Sean smiled. “If he were a politician he could spin that story to say he was actually digging them out of the hole in order to save them but was too late; they were already dead. And now he’s being persecuted for being a Good Samaritan.”
“So he was arrested but failed a competency hearing. He was sent to Cutter’s Rock.” She paused. “But why Maine? Virginia didn’t have the facilities for him?”
“It was a federal case for some reason. That got the FBI involved. When the competency remand comes it’s wherever the Feds decide to send you. Some Fed max prison facilities have psych wards, but it was decided that Roy needed something more than that. St. Elizabeth’s in D.C. was moved to make way for a new Homeland Security HQ, and its new location was not deemed secure enough. So Cutter’s Rock was the only game in town.”
“Why the weird name?”
“It’s rocky, and a cutter is a type of ship. Maine is a seafaring state, after all.”
“I forgot you were a nautical guy.” She turned on the radio and the heater, and shivered. “God, it’s cold for not being winter yet,” she said grumpily.
“This is Maine. It can be cold any time of the year. Check the latitude.”
“The things one learns in enclosed spaces over long periods of time.”
“Now we do sound like an old married couple.” He turned his vent on full blast, zipped up his windbreaker, and closed his eyes.
WITH MICHELLE’S FOOT typically heavy on the gas the Ford raced along Interstate 95, past the towns of Yarmouth and Brunswick and on toward the state capital in Augusta. Once past Augusta, with the next big town coming up being Bangor, Michelle began eyeing the surroundings. There were dense evergreen trees on either side of the highway. A full moon gave the forests a silvery veneer that made Michelle think of wax paper over salad greens. They passed a warning sign for moose crossing the highway.
“Moose?” she said, glancing at Sean.
He didn’t open his eyes. “Maine’s state animal. You don’t want to hit one. They weigh more than this Ford. And they have nasty tempers. Kill you in a heartbeat.”
“How do you know? Have you ever encountered one?”
“No, but I’m a big fan of Animal Planet.”
They drove on for another hour. Michelle continually scanned the area, left to right and back the other way, like human radar. It was a habit so drilled into her that even after being out of the Secret Service all this time she couldn’t shake it. But as a private investigator maybe she didn’t want to shake it. Observations made you forewarned. And being forewarned was never a bad thing, particularly if someone was trying to kill you, which people often seemed to want to do to her and Sean.

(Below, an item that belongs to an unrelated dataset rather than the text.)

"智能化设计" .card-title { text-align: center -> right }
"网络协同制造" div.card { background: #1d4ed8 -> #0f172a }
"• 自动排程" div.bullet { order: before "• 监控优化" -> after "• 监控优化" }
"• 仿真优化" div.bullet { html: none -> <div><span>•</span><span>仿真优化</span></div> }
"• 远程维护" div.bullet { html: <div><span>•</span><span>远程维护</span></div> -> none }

“There’s something wrong here,” she said.
Sean opened his eyes. “Like what?” he asked, doing his own quick scan.
“We’re on Interstate 95. Runs from Florida to Maine. Long stretch of asphalt. Big travel route. Pipeline of East Coast vacationers.”
“Right, so?”
“So we’re the only fricking car on it in either direction, and have been for at least a half hour. What, was there a nuclear war and no one told us?” Her finger hit the scan button on the radio. “I need news. I need civilization. I need to know we’re not the only ones left alive.”

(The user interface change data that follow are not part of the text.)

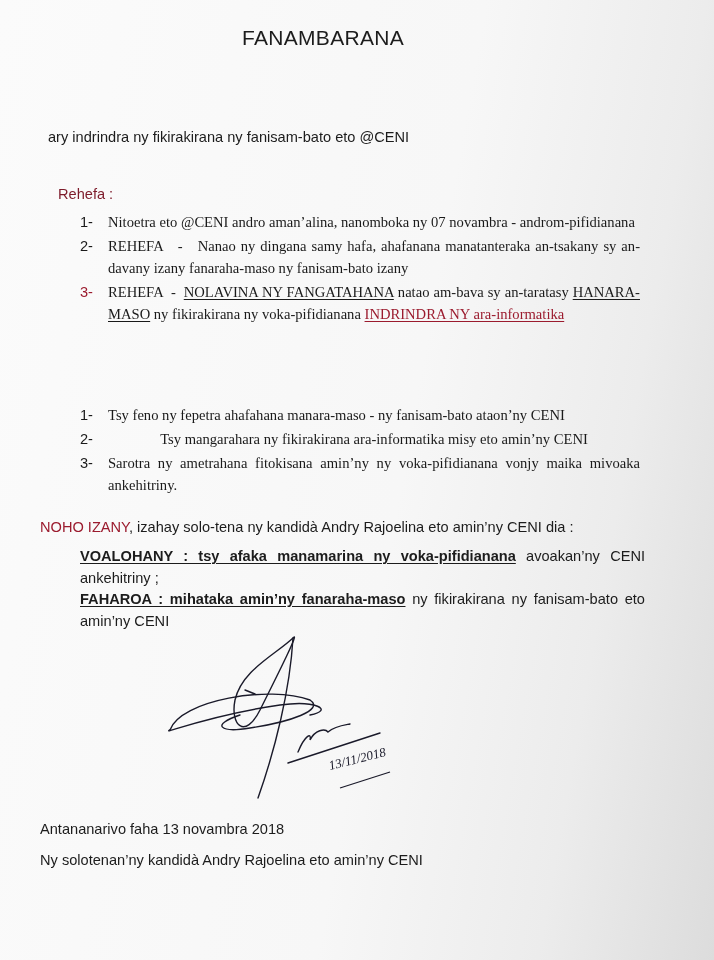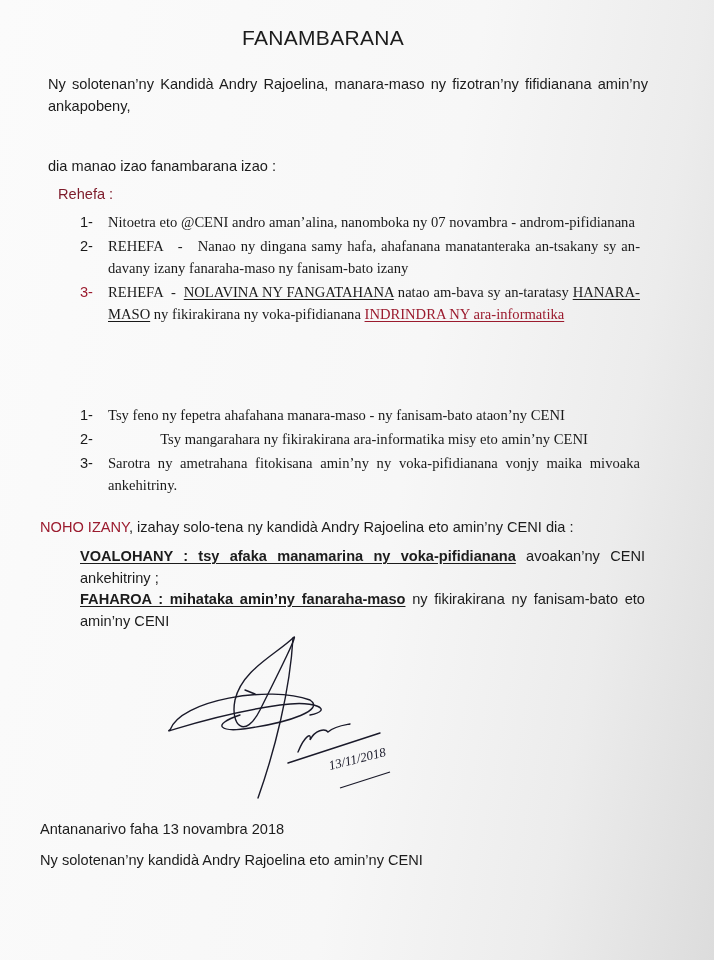"Ny solotenan’ny Kandidà Andry Rajoelina," div.p { html: <div>Ny solotenan’ny Kandidà Andry Rajoelina, manara-maso ny fizotran’ny fifidianana amin’ny ankapobeny,</div> -> none }
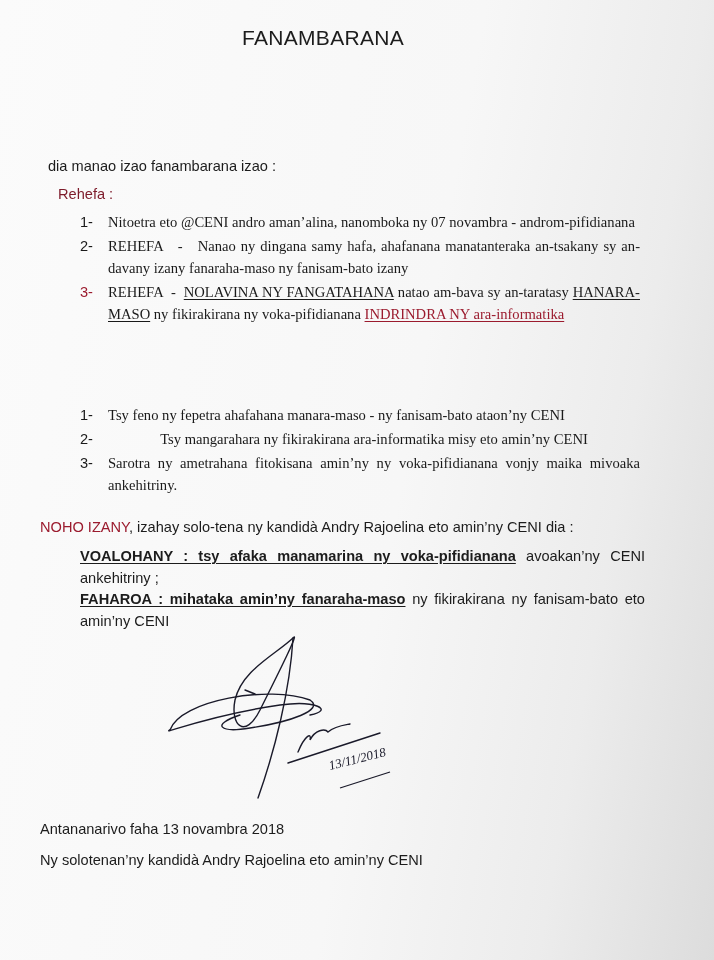"ary indrindra ny fikirakirana ny" div.p { html: none -> <div>ary indrindra ny fikirakirana ny fanisam-bato eto @CENI</div> }
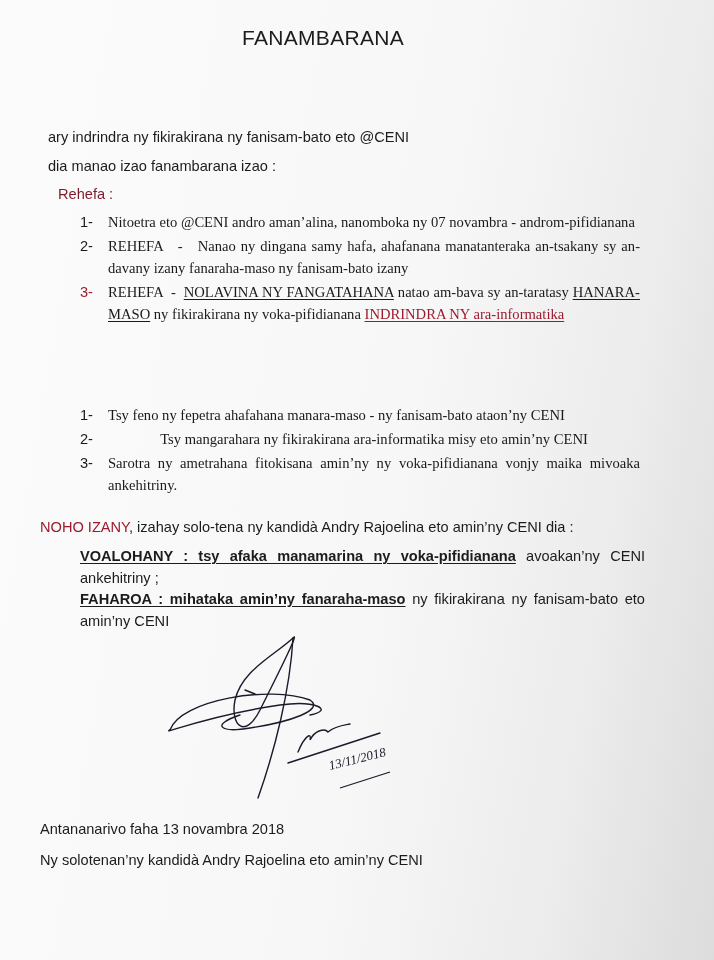"dia manao izao fanambarana izao" div.p { html: <div>dia manao izao fanambarana izao :</div> -> none }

“Will you chill? It’s just isolated up here. Interstate or not. Lots of space, not lots of people. Most of the population lives near the coast, Portland, back where we came from. The rest of the state is big on land and pretty low on human beings. Hell, Aroostook County is bigger than Rhode Island and Connecticut combined. In fact, Maine is as large as all the other New England states put together. And once we get past Bangor and keep heading north, it gets even more isolated. The interstate stops near the town of Houlton. Then you take Route 1 the rest of the way up towards the northern tip of the Canadian border.”
“What’s up there?”
“Places like Presque Isle, Fort Kent, and Madawaska.”
“And moose?”
“I suppose. Lucky we’re not going there. It’s really far.”
“Couldn’t we have flown into Bangor? They have an airport, right? Or Augusta?”

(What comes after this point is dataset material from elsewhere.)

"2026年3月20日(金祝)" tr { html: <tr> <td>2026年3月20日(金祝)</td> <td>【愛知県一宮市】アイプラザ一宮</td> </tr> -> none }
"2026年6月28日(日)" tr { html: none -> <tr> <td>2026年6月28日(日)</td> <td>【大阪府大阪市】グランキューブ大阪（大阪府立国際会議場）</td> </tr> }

“No direct flights. Most of the available flights had two or three stops. One took us all the way south to Orlando before heading north. We could have flown out of Baltimore, but we’d have to connect through LaGuardia and that’s always dicey. And we would have still had to drive to Baltimore, and 95 can be a nightmare. It’s faster and more certain this way.”
“You’re just a fountain of useful facts. You’ve been to Maine much?”
“One of the former presidents I protected has a summer place up here.”
“Bush Forty-One at Walker’s Point?”
“You got it.”
“But that’s southern coastal Maine. Kennebunkport. We flew over it going into Portland.”
“Beautiful area. We’d follow Bush in our chase boat. Could never keep up with him. Guy’s fearless. Has over eight hundred HP spread over three Mercury outboards on a thirty-two-footer named the Fidelity III. Man loved to go full throttle in the open Atlantic in pretty heavy chop. I rode in the Zodiac chase boat trying to keep up with him. Only time I’ve ever puked on duty.”
“But that area’s not as isolated as this,” said Michelle.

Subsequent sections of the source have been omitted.